= PROBLEM =
Return every entry exactly as written, with the pictures removed.

= TASK MATERIAL =

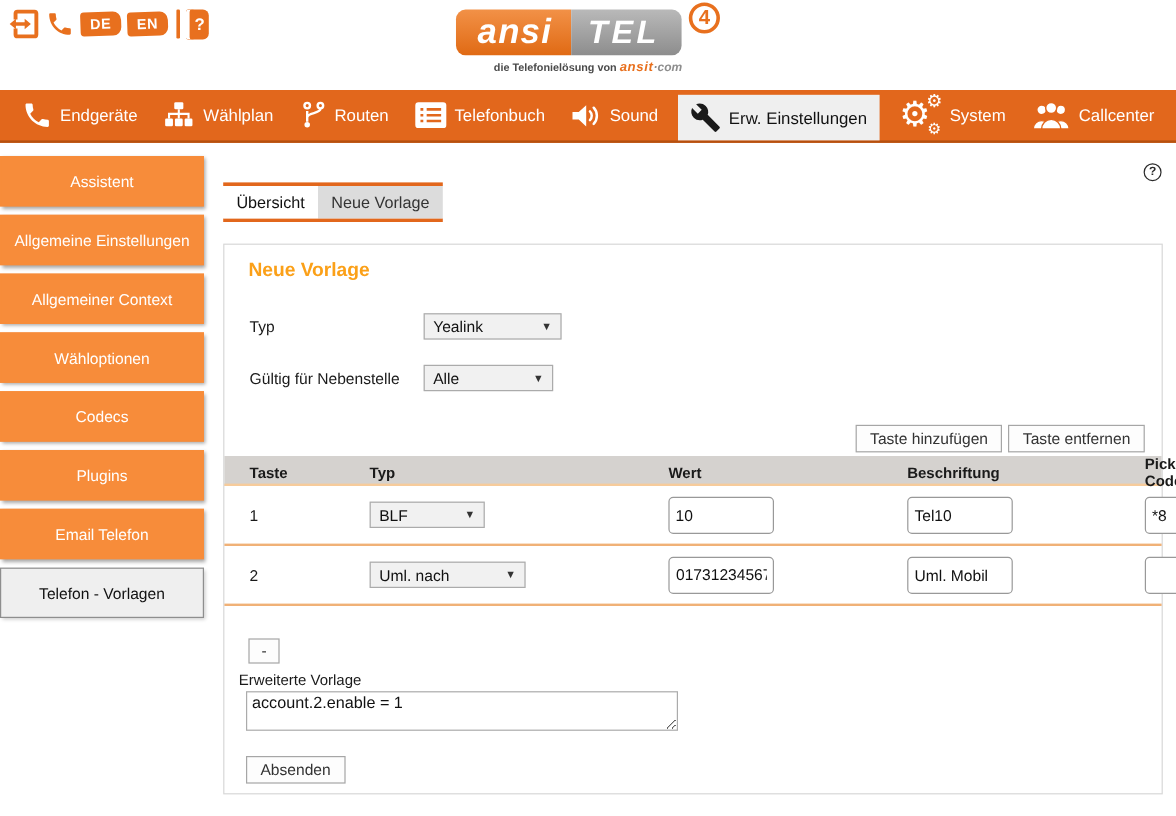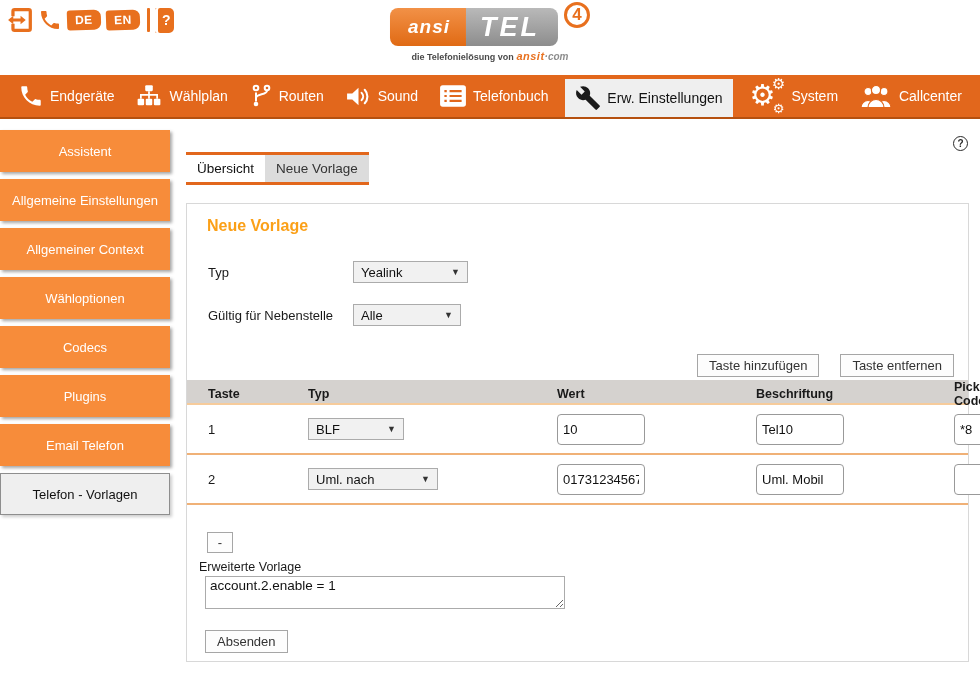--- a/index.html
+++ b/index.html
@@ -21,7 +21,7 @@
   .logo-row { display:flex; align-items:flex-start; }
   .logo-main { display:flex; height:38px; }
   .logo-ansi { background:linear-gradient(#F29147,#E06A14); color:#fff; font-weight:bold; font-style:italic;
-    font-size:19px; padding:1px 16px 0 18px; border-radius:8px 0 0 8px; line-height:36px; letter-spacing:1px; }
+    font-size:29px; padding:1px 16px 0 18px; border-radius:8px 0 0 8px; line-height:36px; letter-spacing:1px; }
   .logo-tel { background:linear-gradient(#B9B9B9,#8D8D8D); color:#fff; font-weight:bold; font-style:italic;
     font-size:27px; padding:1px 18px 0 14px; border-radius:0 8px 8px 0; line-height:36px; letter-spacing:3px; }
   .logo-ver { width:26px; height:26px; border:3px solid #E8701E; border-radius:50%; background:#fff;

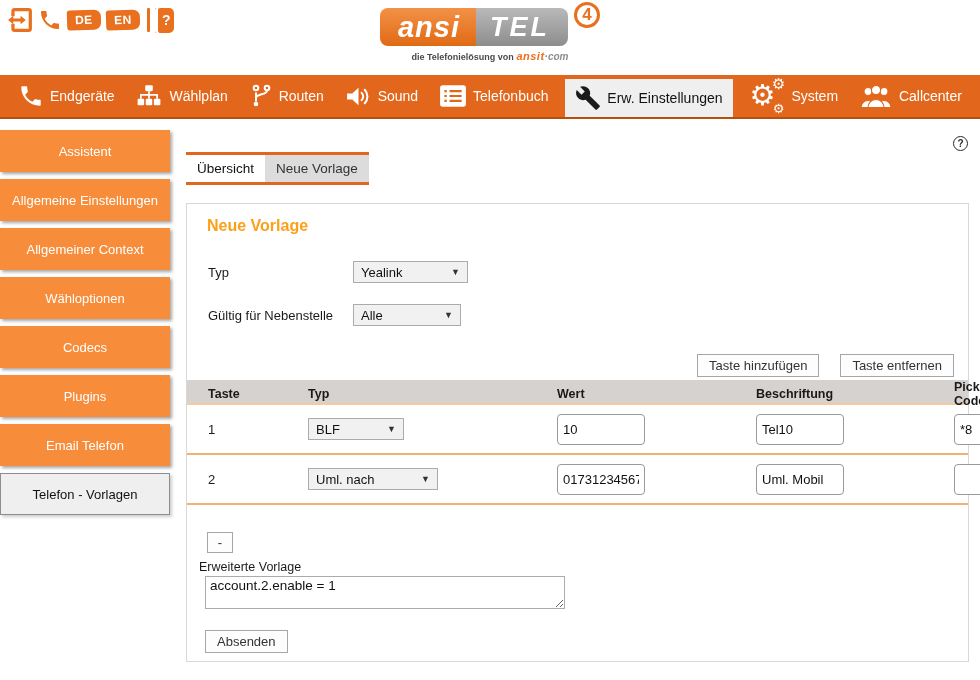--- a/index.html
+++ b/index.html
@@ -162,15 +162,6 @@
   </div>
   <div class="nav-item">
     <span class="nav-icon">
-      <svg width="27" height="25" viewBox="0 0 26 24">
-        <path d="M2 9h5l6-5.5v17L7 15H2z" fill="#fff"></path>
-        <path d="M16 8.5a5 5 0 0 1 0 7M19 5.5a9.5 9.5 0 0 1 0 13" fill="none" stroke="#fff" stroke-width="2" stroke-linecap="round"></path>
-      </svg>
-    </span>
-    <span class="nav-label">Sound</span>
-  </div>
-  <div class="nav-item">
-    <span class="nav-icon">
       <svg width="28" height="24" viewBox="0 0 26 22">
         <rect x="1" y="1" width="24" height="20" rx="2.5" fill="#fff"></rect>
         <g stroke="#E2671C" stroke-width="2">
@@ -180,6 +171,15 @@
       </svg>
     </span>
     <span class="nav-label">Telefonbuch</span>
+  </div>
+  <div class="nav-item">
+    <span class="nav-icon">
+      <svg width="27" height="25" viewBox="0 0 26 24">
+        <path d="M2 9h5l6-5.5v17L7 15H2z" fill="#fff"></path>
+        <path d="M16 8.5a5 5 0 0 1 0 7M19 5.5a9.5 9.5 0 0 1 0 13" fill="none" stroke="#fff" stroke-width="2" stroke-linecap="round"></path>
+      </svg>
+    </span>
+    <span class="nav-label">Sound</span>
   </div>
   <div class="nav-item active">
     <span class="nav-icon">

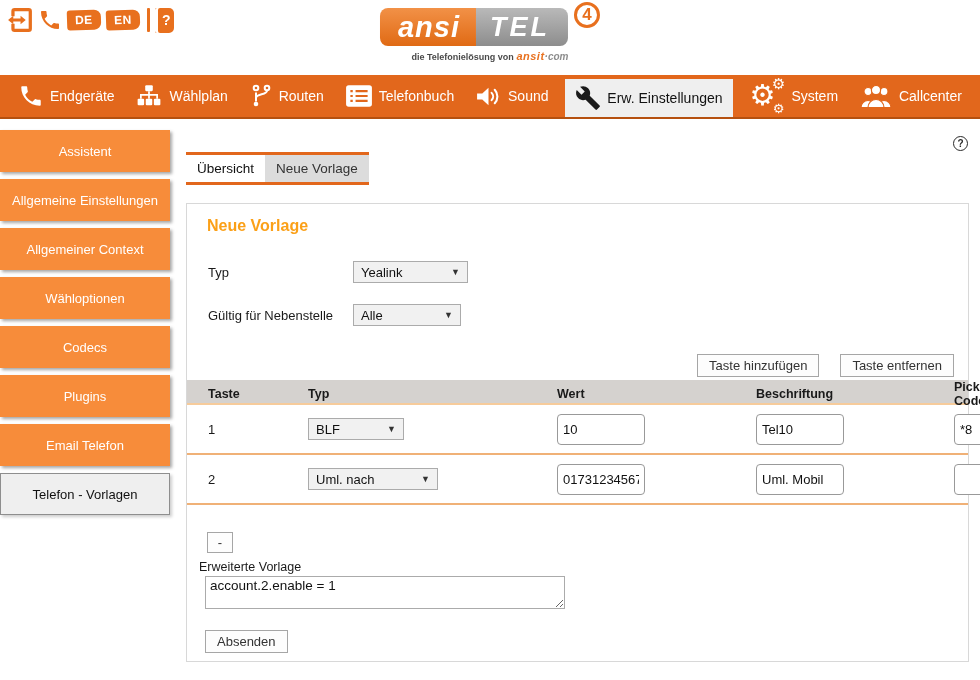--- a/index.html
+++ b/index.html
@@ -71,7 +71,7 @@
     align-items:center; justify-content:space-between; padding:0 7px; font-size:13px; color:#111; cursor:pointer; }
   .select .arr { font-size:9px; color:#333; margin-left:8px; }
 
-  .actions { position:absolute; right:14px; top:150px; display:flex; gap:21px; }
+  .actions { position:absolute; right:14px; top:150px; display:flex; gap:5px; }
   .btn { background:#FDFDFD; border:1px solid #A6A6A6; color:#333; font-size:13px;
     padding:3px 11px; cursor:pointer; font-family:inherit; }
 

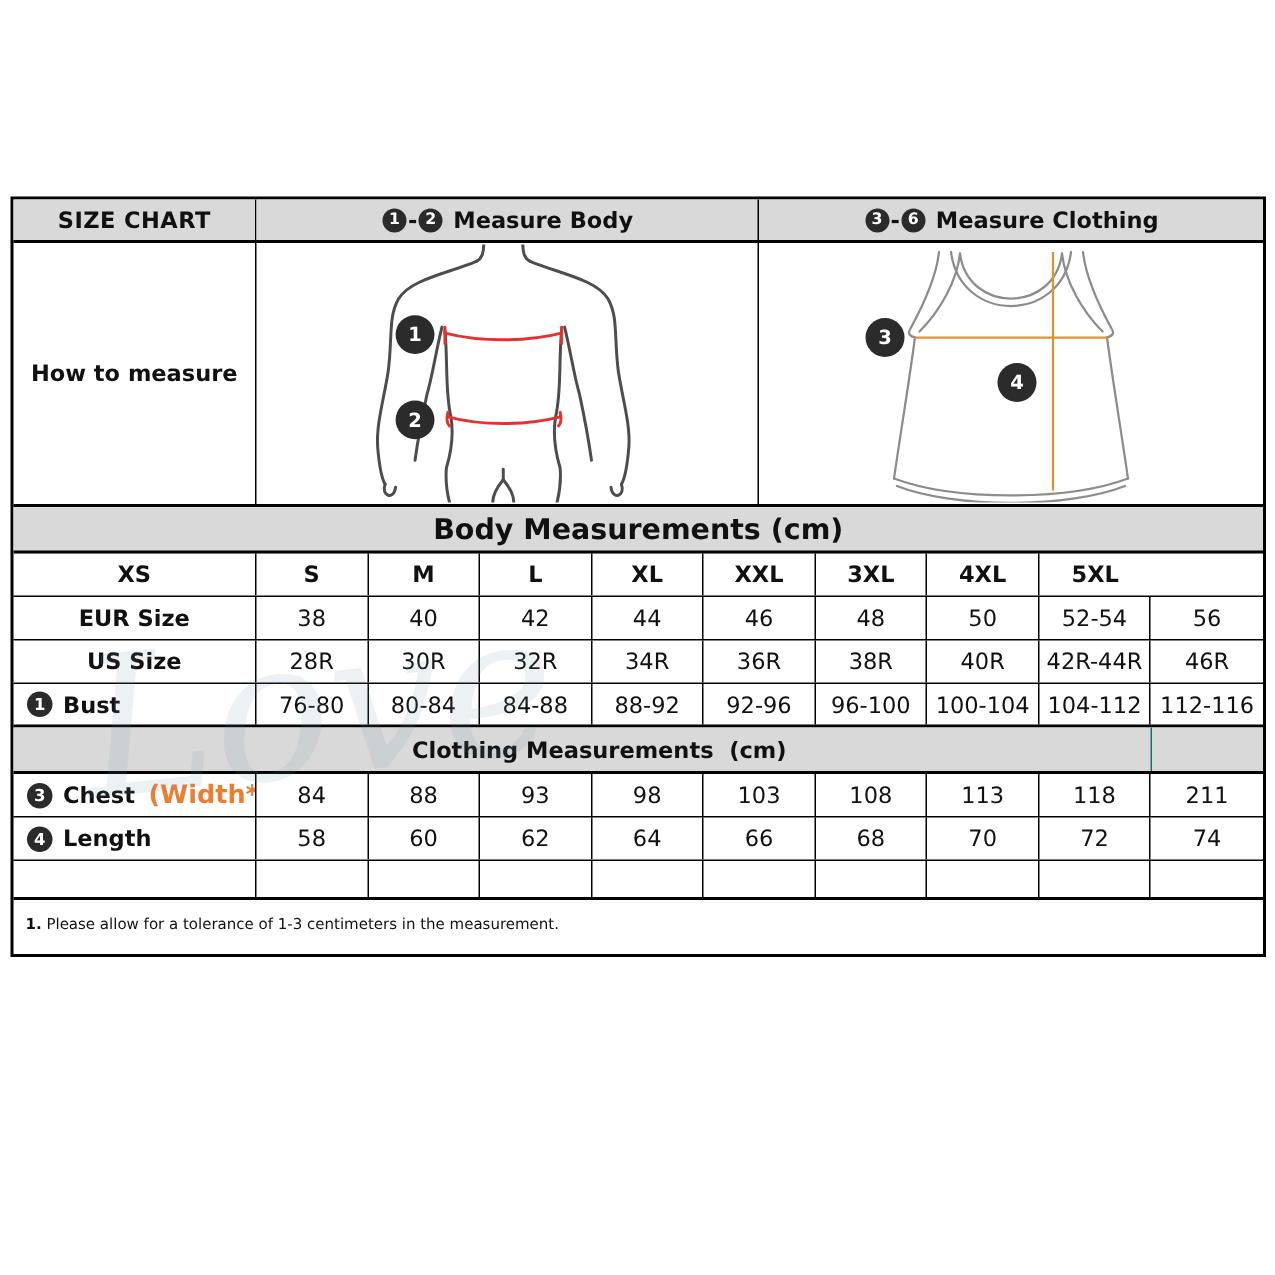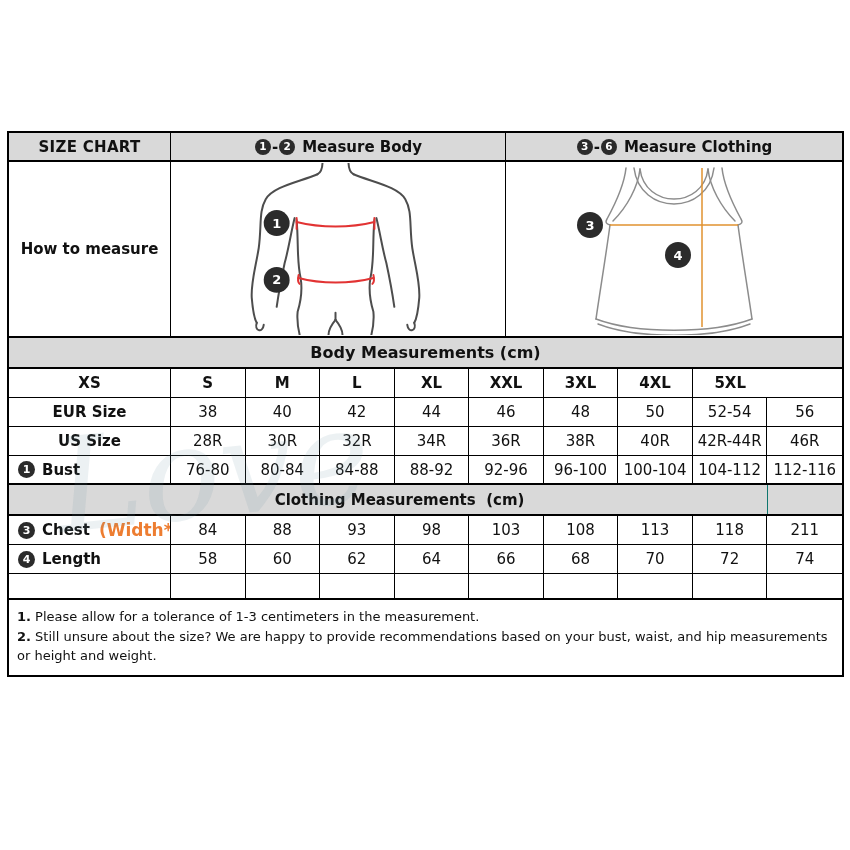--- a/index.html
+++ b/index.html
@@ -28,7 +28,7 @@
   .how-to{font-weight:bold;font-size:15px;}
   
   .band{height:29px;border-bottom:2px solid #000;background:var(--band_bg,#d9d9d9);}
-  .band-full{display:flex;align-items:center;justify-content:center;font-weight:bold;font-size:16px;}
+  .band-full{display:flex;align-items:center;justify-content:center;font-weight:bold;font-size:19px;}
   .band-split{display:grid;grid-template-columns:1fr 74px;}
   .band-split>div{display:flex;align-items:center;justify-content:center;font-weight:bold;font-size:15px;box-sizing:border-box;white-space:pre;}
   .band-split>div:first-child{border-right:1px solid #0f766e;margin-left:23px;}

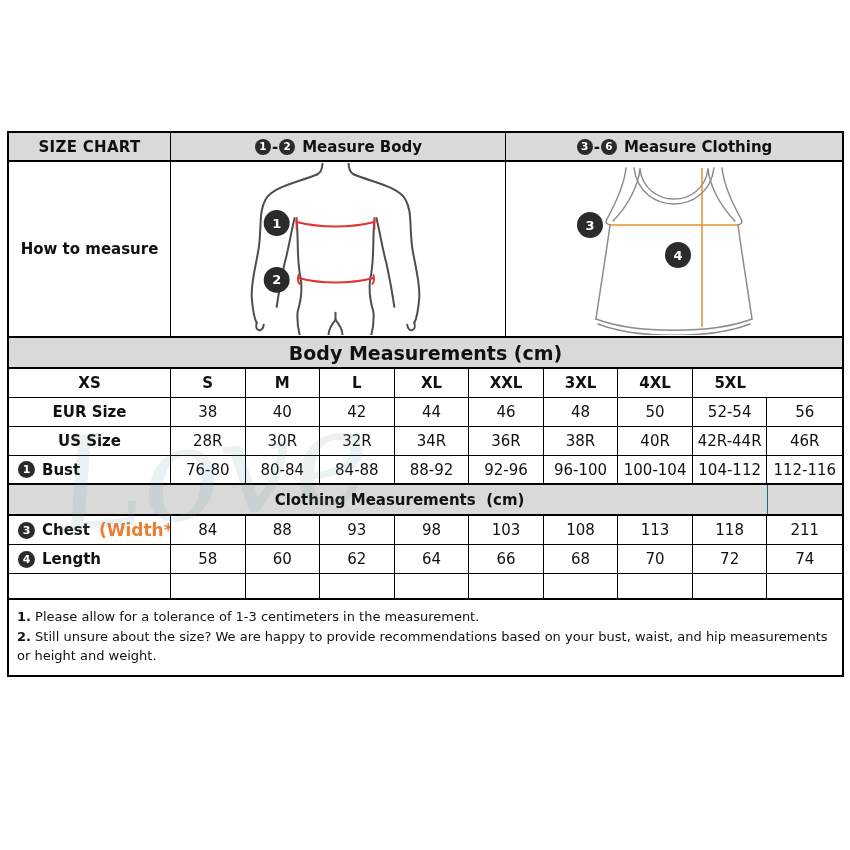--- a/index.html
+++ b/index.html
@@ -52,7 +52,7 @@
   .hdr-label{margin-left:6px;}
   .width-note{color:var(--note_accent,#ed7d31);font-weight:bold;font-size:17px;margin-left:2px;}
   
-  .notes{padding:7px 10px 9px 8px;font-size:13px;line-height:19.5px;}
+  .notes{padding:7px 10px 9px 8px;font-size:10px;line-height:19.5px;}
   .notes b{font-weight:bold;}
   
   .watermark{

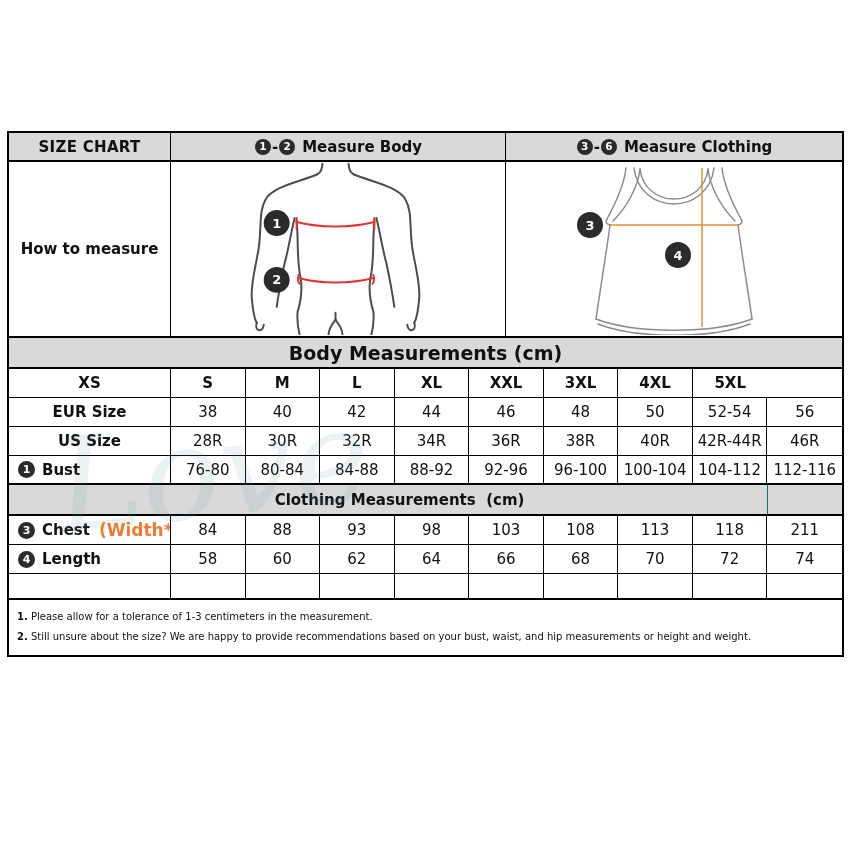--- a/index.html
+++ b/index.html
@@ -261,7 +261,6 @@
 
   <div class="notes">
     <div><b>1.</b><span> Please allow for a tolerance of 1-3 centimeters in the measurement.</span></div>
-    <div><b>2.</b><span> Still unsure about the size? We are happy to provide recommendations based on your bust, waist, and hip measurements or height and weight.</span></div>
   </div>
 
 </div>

= RESPONSE =
--- a/index.html
+++ b/index.html
@@ -21,7 +21,7 @@
   .logo-row { display:flex; align-items:flex-start; }
   .logo-main { display:flex; height:38px; }
   .logo-ansi { background:linear-gradient(#F29147,#E06A14); color:#fff; font-weight:bold; font-style:italic;
-    font-size:19px; padding:1px 16px 0 18px; border-radius:8px 0 0 8px; line-height:36px; letter-spacing:1px; }
+    font-size:29px; padding:1px 16px 0 18px; border-radius:8px 0 0 8px; line-height:36px; letter-spacing:1px; }
   .logo-tel { background:linear-gradient(#B9B9B9,#8D8D8D); color:#fff; font-weight:bold; font-style:italic;
     font-size:27px; padding:1px 18px 0 14px; border-radius:0 8px 8px 0; line-height:36px; letter-spacing:3px; }
   .logo-ver { width:26px; height:26px; border:3px solid #E8701E; border-radius:50%; background:#fff;

--- a/index.html
+++ b/index.html
@@ -162,15 +162,6 @@
   </div>
   <div class="nav-item">
     <span class="nav-icon">
-      <svg width="27" height="25" viewBox="0 0 26 24">
-        <path d="M2 9h5l6-5.5v17L7 15H2z" fill="#fff"></path>
-        <path d="M16 8.5a5 5 0 0 1 0 7M19 5.5a9.5 9.5 0 0 1 0 13" fill="none" stroke="#fff" stroke-width="2" stroke-linecap="round"></path>
-      </svg>
-    </span>
-    <span class="nav-label">Sound</span>
-  </div>
-  <div class="nav-item">
-    <span class="nav-icon">
       <svg width="28" height="24" viewBox="0 0 26 22">
         <rect x="1" y="1" width="24" height="20" rx="2.5" fill="#fff"></rect>
         <g stroke="#E2671C" stroke-width="2">
@@ -180,6 +171,15 @@
       </svg>
     </span>
     <span class="nav-label">Telefonbuch</span>
+  </div>
+  <div class="nav-item">
+    <span class="nav-icon">
+      <svg width="27" height="25" viewBox="0 0 26 24">
+        <path d="M2 9h5l6-5.5v17L7 15H2z" fill="#fff"></path>
+        <path d="M16 8.5a5 5 0 0 1 0 7M19 5.5a9.5 9.5 0 0 1 0 13" fill="none" stroke="#fff" stroke-width="2" stroke-linecap="round"></path>
+      </svg>
+    </span>
+    <span class="nav-label">Sound</span>
   </div>
   <div class="nav-item active">
     <span class="nav-icon">

--- a/index.html
+++ b/index.html
@@ -71,7 +71,7 @@
     align-items:center; justify-content:space-between; padding:0 7px; font-size:13px; color:#111; cursor:pointer; }
   .select .arr { font-size:9px; color:#333; margin-left:8px; }
 
-  .actions { position:absolute; right:14px; top:150px; display:flex; gap:21px; }
+  .actions { position:absolute; right:14px; top:150px; display:flex; gap:5px; }
   .btn { background:#FDFDFD; border:1px solid #A6A6A6; color:#333; font-size:13px;
     padding:3px 11px; cursor:pointer; font-family:inherit; }
 

--- a/index.html
+++ b/index.html
@@ -28,7 +28,7 @@
   .how-to{font-weight:bold;font-size:15px;}
   
   .band{height:29px;border-bottom:2px solid #000;background:var(--band_bg,#d9d9d9);}
-  .band-full{display:flex;align-items:center;justify-content:center;font-weight:bold;font-size:16px;}
+  .band-full{display:flex;align-items:center;justify-content:center;font-weight:bold;font-size:19px;}
   .band-split{display:grid;grid-template-columns:1fr 74px;}
   .band-split>div{display:flex;align-items:center;justify-content:center;font-weight:bold;font-size:15px;box-sizing:border-box;white-space:pre;}
   .band-split>div:first-child{border-right:1px solid #0f766e;margin-left:23px;}

--- a/index.html
+++ b/index.html
@@ -52,7 +52,7 @@
   .hdr-label{margin-left:6px;}
   .width-note{color:var(--note_accent,#ed7d31);font-weight:bold;font-size:17px;margin-left:2px;}
   
-  .notes{padding:7px 10px 9px 8px;font-size:13px;line-height:19.5px;}
+  .notes{padding:7px 10px 9px 8px;font-size:10px;line-height:19.5px;}
   .notes b{font-weight:bold;}
   
   .watermark{

--- a/index.html
+++ b/index.html
@@ -261,7 +261,6 @@
 
   <div class="notes">
     <div><b>1.</b><span> Please allow for a tolerance of 1-3 centimeters in the measurement.</span></div>
-    <div><b>2.</b><span> Still unsure about the size? We are happy to provide recommendations based on your bust, waist, and hip measurements or height and weight.</span></div>
   </div>
 
 </div>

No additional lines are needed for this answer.